The Need for Good Communication/Common Language
Pressure ulcers are a complex and chronic healthcare problem, followed for weeks, months, or years by many providers in many settings. The panel agreed that having a common and specific language facilitates accurate communication in order to ensure a safe and effective treatment plan. Pressure ulcers rarely can be managed to complete closure with only one form of topical treatment; it is not uncommon for a single ulcer to have many types of dressings as the wound deteriorates or improves.3 The ulcer may also need serial maintenance debridement and more than one support surface for a bed or wheelchair over the trajectory of ulcer healing.12 Care decisions to make the needed changes must come from a clear and accurate assessment of the patient and ulcer and effective communication on the patient’s condition.
For example, if a pressure ulcer develops during an acute care stay, the chart may describe a “pressure ulcer on the buttocks.” From this description, ulcer location, size, and what treatment might be most appropriate are not clear. When this hypothetical patient moves into long-term care, the ulcer is deemed a Stage III pressure ulcer on the sacrum and its size is recorded along with the presence of drainage, odor, and tissue type. During the patient’s stay in long-term care, the ulcer shows signs of wound healing and it is back-staged to Stage II in the medical record in order to be in compliance with their documentation standards. Once again, the patient moves, this time to home care. Believing the ulcer is a Stage II, a care process is established with a goal of healing. The full-thickness pressure ulcer cannot heal in the conventional manner; it closes over time but leaves a scar. This scarred area will remain at risk for the rest of this patient’s life. Miscommunication involving this “Stage II” pressure ulcer did not reveal the need for seating cushions and the like to prevent recurrence. Thus, identifying tissues within a pressure ulcer is an essential first step in staging the pressure ulcer and labeling the wound as healing or not healing.
The descriptors included in these recommendations are offered as a mechanism to help clinicians identify anatomical markers and/or structures within the wound and subsequently accurately identify tissue types and stage pressure ulcers. The panels’ intention was to describe pressure ulcers only and the information should not be extrapolated to other types of wounds or ulcers; also, it is not intended to provide treatment recommendations.

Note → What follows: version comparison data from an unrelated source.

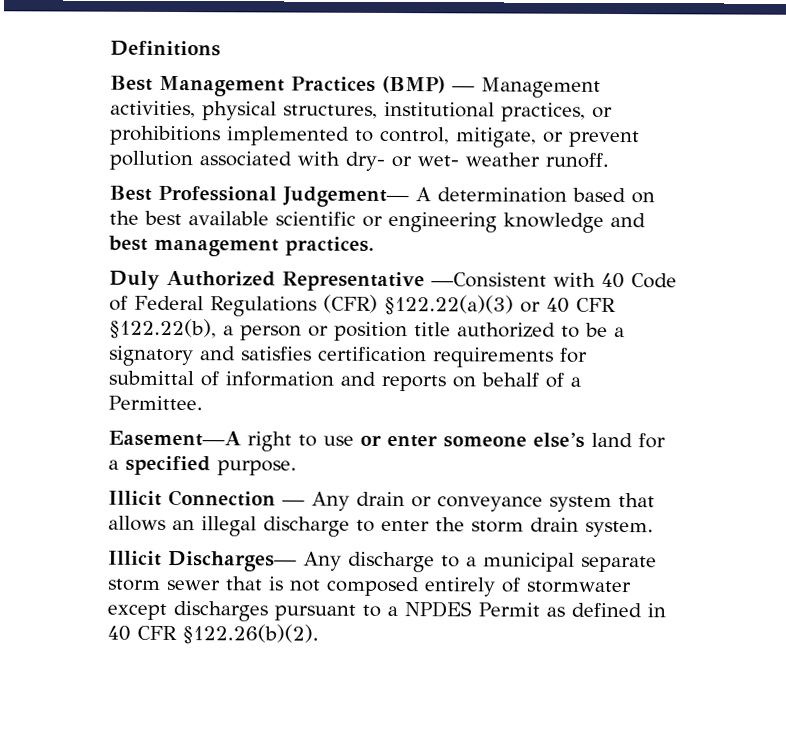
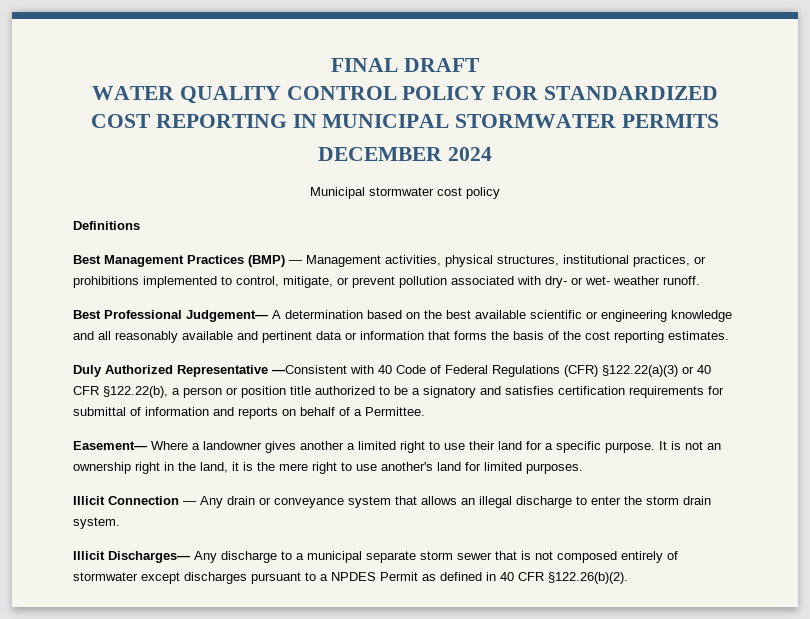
+ FINAL DRAFT
+ WATER QUALITY CONTROL POLICY FOR STANDARDIZED COST REPORTING IN MUNICIPAL STORMWATER PERMITS
+ DECEMBER 2024
+ Municipal stormwater cost policy
- Best Professional Judgement— A determination based on the best available scientific or engineering knowledge and best management practices.
+ Best Professional Judgement— A determination based on the best available scientific or engineering knowledge and all reasonably available and pertinent data or information that forms the basis of the cost reporting estimates.
- Easement—A right to use or enter someone else’s land for a specified purpose.
+ Easement— Where a landowner gives another a limited right to use their land for a specific purpose. It is not an ownership right in the land, it is the mere right to use another's land for limited purposes.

A panel of wound care experts met to discuss and provide an overview of tissue types and other considerations relevant to assessing and subsequently managing pressure ulcers, as well as the appropriate terminology for healing versus closure. Because pressure ulcers are managed across a variety of healthcare settings by caregivers with all levels of training, agreement on tissue terminology, assessment, and fluid/consistent documentation is an important first step toward optimal care. Continued validation of the definitions and descriptions contained herein will enhance knowledge and inform practice.